- Assignment
Exactly reproduce the data from its first line through the line with "Lines: 60.6% (7303/12050)", leaving out every line after it.

- Exercise input
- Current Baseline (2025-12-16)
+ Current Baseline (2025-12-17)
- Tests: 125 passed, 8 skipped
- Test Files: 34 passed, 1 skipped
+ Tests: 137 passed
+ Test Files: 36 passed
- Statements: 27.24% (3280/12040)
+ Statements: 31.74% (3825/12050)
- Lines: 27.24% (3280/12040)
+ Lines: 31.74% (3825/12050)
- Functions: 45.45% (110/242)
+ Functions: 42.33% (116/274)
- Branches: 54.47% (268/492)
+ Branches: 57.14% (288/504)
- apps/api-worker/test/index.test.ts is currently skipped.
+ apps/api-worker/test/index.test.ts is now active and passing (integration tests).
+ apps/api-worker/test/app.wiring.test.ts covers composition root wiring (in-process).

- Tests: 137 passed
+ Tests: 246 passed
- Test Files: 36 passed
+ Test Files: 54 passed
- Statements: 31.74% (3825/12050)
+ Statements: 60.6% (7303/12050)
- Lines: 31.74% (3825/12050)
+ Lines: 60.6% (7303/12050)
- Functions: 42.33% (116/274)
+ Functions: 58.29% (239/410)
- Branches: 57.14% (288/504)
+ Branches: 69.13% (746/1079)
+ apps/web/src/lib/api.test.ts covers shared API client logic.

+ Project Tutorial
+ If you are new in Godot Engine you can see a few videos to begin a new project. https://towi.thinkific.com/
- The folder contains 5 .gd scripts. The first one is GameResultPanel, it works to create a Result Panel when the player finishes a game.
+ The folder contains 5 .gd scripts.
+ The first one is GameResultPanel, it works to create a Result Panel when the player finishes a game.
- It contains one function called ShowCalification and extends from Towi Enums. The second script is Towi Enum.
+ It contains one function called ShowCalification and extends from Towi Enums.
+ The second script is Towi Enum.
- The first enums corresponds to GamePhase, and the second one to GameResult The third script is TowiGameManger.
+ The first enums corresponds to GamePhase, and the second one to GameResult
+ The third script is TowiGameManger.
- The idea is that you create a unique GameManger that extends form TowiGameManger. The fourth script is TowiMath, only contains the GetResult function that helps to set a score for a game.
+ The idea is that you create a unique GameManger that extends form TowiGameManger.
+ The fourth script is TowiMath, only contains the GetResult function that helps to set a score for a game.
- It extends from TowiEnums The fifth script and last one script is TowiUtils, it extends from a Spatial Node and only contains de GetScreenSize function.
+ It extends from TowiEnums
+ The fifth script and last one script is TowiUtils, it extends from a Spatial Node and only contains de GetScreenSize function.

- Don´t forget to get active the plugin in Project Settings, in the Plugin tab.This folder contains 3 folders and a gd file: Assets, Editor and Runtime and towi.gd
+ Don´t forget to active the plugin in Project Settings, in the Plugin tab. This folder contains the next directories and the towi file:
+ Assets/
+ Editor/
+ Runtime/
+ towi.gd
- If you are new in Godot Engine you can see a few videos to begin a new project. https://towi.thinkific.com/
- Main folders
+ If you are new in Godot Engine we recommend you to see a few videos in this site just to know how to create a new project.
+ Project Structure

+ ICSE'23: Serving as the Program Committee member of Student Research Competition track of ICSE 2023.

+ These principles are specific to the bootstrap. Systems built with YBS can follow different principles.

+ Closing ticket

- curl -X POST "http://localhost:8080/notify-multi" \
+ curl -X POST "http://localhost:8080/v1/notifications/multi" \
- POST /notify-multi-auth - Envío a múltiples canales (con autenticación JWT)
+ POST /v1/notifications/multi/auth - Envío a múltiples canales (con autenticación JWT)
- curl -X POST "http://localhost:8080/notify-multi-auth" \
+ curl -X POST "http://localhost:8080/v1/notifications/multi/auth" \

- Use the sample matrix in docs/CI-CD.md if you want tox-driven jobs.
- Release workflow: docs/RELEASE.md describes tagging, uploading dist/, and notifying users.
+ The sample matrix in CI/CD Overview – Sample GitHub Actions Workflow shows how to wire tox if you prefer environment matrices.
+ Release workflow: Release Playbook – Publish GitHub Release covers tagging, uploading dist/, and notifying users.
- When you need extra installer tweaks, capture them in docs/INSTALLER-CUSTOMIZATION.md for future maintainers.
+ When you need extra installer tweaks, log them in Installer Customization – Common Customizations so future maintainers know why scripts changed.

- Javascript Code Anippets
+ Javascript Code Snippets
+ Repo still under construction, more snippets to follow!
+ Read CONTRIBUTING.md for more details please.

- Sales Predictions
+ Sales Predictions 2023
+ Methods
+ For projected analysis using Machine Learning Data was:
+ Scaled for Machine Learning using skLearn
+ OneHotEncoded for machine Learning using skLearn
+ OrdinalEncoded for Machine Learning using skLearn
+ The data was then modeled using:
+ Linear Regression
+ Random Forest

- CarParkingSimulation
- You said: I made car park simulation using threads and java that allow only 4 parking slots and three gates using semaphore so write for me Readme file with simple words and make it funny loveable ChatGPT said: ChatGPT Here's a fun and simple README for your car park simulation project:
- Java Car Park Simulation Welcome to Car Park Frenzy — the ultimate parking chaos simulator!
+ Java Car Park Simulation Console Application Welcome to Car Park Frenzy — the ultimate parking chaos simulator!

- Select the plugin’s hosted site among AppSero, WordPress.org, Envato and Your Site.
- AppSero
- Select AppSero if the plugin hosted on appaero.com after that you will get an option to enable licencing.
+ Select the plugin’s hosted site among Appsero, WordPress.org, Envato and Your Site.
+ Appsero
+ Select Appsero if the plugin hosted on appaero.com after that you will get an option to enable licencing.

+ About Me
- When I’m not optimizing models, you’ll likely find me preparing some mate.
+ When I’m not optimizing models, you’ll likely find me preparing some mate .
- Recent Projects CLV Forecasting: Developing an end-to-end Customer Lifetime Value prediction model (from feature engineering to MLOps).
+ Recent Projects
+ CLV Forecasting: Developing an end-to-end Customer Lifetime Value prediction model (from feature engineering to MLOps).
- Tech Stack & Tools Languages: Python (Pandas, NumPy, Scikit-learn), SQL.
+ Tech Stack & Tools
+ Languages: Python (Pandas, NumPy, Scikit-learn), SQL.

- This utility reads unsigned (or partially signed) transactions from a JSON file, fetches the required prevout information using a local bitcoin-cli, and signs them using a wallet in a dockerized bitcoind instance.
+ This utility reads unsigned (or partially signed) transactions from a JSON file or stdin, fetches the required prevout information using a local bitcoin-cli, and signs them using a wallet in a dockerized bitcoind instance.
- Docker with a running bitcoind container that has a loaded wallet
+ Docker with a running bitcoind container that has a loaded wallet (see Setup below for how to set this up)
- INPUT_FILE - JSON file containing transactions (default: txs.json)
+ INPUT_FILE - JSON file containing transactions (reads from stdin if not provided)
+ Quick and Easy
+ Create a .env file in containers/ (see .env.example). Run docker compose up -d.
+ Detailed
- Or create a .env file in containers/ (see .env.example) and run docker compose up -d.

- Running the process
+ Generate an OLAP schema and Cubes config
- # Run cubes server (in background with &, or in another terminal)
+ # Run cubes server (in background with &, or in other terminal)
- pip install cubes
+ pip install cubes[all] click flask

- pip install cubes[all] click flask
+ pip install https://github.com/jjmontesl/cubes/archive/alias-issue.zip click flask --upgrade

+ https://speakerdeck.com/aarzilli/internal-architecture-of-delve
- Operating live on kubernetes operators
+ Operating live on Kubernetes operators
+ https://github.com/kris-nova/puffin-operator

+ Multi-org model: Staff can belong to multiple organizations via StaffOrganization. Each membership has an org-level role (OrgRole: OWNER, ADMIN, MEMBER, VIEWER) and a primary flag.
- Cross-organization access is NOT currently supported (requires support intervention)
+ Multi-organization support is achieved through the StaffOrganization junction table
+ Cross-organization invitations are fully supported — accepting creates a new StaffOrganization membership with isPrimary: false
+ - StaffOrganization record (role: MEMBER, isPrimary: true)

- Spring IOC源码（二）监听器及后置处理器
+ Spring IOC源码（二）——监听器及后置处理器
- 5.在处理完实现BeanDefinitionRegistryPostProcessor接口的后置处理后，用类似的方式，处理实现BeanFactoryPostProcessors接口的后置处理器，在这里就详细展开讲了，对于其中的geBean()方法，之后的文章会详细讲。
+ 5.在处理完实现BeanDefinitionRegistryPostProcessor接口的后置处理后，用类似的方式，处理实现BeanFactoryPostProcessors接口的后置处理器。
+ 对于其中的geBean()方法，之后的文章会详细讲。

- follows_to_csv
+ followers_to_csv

- Result
- Current Baseline (2025-12-16)
+ Current Baseline (2025-12-17)
- Tests: 125 passed, 8 skipped
- Test Files: 34 passed, 1 skipped
+ Tests: 137 passed
+ Test Files: 36 passed
- Statements: 27.24% (3280/12040)
+ Statements: 31.74% (3825/12050)
- Lines: 27.24% (3280/12040)
+ Lines: 31.74% (3825/12050)
- Functions: 45.45% (110/242)
+ Functions: 42.33% (116/274)
- Branches: 54.47% (268/492)
+ Branches: 57.14% (288/504)
- apps/api-worker/test/index.test.ts is currently skipped.
+ apps/api-worker/test/index.test.ts is now active and passing (integration tests).
+ apps/api-worker/test/app.wiring.test.ts covers composition root wiring (in-process).

- Tests: 137 passed
+ Tests: 246 passed
- Test Files: 36 passed
+ Test Files: 54 passed
- Statements: 31.74% (3825/12050)
+ Statements: 60.6% (7303/12050)
- Lines: 31.74% (3825/12050)
+ Lines: 60.6% (7303/12050)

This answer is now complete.